Coraz częściej odnoszę wrażenie, że wszyscy wokół zwariowali – co oczywiście niemożliwe. Ale epoka w jakiej dorastaliśmy (mam na myśli osoby urodzone w drugiej połowie XX w.) najwyraźniej dobiega końca, a jaka będzie ta następna – nikt nie wie. Dopiero z perspektywy ćwierćwiecza można cokolwiek ocenić. Weźmy dowolną datę, cofnijmy się o 25 lat i zobaczmy, czy można było przewidzieć, co się stanie. Otóż nie – to zbyt odległy czas. Z perspektywy roku 1975 wydarzenia roku millenijnego były nieprzewidywalne – tak samo, jak w roku 1914 nie można było odgadnąć, co wydarzy się w 1939! A czy w roku 1996 dalibyśmy radę określić, co będzie zaprzątało naszą uwagę dziś? Wówczas telefony komórkowe dopiero wchodziły w erę cyfrową, nawet nie wszystkie obsługiwały krótkie wiadomości tekstowe – miały zbyt małe wyświetlacze. Większość osób, które 25 lat temu w ogóle miały w domu komputer podłączony do sieci, używała do tego modemów telefonicznych. O społecznościowych mediach nikt nawet nie myślał – Facebook powstał w lutym roku 2004 i przez pierwsze lata działał tylko wśród studentów Uniwersytetu Harvarda.
Tymczasem odnoszę wrażenie, że w Polsce wchodzimy znów do tej samej rzeki. Na XI Plenum KC PZPR w 1971 roku towarzysz Pierwszy Sekretarz Edward Gierek wypowiedział pamiętne „- Aby Polska rosła w siłę, a ludzie żyli dostatniej”. Niedawno w wywiadzie dla pierwszego programu Polskiego Radia przewodniczący PiS, wicepremier Jarosław Kaczyński stwierdził „- Chcemy, aby Polska była silniejsza, a Polakom żyło się jeszcze lepiej”. Treść ta sama, ale socjotechnika lepsza – skoro ma być „silniejsza”, to znaczy że już dziś jest silna; skoro ma się żyć „jeszcze lepiej”, to znaczy że już dziś żyje się znakomicie. Sposób zarządzania też jakby znajomy – wspierać biedniaka, tolerować średniaka, gnębić kułaka. Gdyby centralne sterowanie, gospodarka planowa i wielkie państwowe przedsiębiorstwa jako podstawa ekonomiczna kraju były pomysłem dobrym, to socjalizm w wydaniu radzieckim wcale by nie zbankrutował. Przecież system ten nie został pokonany w walce – on się przewrócił pod ciężarem własnej nieudolności. Ale nasi rządzący najwyraźniej uparli się udowodnić, że to nieprawda – że partia fabrykami pokieruje lepiej, niż fabrykanci. I że wszystko można sfinansować z pożyczonych pieniędzy, których nie trzeba będzie oddawać. Nieprawda – długi zawsze trzeba spłacić, wraz z odsetkami. Tyle, że oddawać będzie kto inny, niż pożyczał.

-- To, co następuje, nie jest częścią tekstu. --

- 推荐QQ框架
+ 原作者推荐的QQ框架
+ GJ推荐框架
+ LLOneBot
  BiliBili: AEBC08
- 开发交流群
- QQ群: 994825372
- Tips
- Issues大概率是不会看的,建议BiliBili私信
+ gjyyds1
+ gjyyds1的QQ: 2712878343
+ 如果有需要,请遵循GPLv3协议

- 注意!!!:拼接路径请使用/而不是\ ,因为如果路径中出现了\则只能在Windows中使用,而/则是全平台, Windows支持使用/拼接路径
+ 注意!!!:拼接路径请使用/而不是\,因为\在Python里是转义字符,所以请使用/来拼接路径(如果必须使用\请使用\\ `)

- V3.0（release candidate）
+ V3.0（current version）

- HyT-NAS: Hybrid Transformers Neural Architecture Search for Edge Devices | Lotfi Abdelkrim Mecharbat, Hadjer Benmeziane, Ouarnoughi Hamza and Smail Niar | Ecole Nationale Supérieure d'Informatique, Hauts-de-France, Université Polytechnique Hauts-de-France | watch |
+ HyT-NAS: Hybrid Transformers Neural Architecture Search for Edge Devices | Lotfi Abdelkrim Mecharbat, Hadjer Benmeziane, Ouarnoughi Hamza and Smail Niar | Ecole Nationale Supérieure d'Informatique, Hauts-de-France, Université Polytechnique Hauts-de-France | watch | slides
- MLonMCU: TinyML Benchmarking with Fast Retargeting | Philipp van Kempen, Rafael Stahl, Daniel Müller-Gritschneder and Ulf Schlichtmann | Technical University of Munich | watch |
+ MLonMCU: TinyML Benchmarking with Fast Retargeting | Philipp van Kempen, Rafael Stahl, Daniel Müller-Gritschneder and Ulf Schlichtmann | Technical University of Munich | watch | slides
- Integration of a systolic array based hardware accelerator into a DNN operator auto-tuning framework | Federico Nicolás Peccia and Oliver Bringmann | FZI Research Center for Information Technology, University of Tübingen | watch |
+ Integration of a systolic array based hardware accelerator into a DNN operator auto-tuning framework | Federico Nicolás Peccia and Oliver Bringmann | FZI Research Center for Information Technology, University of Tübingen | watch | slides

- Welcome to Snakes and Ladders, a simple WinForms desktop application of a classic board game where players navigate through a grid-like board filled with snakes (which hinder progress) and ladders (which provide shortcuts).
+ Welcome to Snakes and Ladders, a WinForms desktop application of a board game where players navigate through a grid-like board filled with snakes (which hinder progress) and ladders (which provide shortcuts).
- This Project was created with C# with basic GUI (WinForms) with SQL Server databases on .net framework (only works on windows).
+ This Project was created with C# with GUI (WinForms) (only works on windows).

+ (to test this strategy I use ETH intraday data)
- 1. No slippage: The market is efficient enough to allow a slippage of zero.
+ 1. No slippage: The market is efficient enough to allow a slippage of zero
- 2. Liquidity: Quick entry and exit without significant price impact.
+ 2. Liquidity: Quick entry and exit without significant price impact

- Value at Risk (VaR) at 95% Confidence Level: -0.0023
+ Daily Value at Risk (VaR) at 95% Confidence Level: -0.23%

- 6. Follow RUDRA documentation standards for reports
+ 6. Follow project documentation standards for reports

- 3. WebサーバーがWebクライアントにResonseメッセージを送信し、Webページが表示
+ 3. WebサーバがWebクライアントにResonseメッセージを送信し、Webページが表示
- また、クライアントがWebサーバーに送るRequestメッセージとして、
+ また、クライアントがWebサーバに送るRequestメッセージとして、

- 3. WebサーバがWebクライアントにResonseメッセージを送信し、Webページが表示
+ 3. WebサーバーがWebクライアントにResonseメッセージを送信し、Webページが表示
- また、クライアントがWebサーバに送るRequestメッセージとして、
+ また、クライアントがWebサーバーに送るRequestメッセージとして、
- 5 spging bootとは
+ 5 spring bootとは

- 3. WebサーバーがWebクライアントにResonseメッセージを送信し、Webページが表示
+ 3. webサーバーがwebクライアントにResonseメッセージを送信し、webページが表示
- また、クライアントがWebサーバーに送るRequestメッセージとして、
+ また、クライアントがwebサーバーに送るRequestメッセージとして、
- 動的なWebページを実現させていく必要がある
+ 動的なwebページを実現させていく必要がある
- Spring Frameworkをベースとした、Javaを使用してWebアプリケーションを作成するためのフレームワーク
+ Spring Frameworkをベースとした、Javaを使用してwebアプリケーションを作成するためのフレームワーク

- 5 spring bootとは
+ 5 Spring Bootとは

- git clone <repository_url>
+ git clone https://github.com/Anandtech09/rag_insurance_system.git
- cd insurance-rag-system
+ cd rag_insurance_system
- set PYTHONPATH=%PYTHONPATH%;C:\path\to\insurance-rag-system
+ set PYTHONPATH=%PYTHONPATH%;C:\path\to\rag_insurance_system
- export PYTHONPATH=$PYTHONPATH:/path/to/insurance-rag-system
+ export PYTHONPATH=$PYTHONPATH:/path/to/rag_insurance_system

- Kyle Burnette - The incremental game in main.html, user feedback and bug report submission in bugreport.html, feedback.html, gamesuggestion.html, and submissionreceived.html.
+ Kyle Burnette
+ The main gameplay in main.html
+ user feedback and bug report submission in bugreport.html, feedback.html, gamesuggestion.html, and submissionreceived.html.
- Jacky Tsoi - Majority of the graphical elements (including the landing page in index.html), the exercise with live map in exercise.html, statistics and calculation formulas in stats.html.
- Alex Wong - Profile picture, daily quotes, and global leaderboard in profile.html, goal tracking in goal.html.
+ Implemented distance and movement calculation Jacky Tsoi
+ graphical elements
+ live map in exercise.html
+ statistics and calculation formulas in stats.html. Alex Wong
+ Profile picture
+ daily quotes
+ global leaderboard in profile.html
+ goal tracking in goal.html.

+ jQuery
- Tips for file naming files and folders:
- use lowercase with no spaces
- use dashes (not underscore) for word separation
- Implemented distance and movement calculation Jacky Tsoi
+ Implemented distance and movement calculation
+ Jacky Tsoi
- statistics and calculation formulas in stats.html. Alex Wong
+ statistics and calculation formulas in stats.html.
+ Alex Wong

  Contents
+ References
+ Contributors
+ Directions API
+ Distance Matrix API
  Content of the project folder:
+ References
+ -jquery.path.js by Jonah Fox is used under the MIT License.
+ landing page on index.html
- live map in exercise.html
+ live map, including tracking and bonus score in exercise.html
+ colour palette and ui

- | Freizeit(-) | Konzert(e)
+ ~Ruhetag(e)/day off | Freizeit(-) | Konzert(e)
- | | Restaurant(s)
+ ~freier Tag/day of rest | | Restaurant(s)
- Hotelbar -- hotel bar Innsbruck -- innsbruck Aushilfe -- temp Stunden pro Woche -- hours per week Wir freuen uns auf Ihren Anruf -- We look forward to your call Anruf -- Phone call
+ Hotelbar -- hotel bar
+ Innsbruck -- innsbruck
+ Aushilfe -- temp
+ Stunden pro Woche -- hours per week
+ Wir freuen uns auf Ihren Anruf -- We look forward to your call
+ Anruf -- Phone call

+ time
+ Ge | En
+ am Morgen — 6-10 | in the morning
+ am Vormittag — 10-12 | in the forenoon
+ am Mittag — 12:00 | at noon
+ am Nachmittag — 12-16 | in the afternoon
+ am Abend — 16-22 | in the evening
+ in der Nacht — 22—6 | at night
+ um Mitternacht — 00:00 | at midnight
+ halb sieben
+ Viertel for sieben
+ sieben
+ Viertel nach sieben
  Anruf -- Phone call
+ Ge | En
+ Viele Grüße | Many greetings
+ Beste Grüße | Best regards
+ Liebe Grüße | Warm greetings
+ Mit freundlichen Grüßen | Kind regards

Europa zamierza eksperymentować z dobrowolnie przymusowymi szczepieniami – przynajmniej jej lepsza, zjednoczona w UE część. Bo niby szczepienia są dobrowolne, ale żeby gdziekolwiek wyjechać, cokolwiek móc zrobić, bez dokumentu potwierdzającego nie da rady. Stąd już dziś w Niemczech najbardziej poszukiwanym lewym kwitem jest właśnie zaświadczenie o „wyszczepieniu”. Dostarczy je z radością każdemu chętnemu przestępczy półświatek, węsząc niezły zarobek – jak na każdej państwowej prohibicji. W stosunku do przymusu szczepionkowego najlepiej widać rzeczywiste poglądy poszczególnych polityków. Ci, którzy chcą wszystkich obowiązkowo szczepić, także bez mrugnięcia okiem zakażą nam jedzenia niezdrowych (ich zdaniem) posiłków, nakażą noszenie odblaskowych kamizelek lub zakażą ogrzewania domów (bo coś-tam-coś-tam). A potem – wyłącznie dla naszego bezpieczeństwa, ma się rozumieć – zabiorą nam samochody, no i oczywiście broń. Bo taka broń to tylko kłopot. Że przesadzam? Nie sądzę: na łamach „Gaz-Wybu” jakiś mądraliński właśnie dowodził, że jedna rodzina powinna mieć najwyżej jedno mieszkanie, jedno auto, jeden telewizor, no i najwyżej dwoje dzieci (a najlepiej żadnego) – jak będzie miała więcej, to należy odebrać i przekazać tym, którzy nie mają. I on tak całkiem na poważnie…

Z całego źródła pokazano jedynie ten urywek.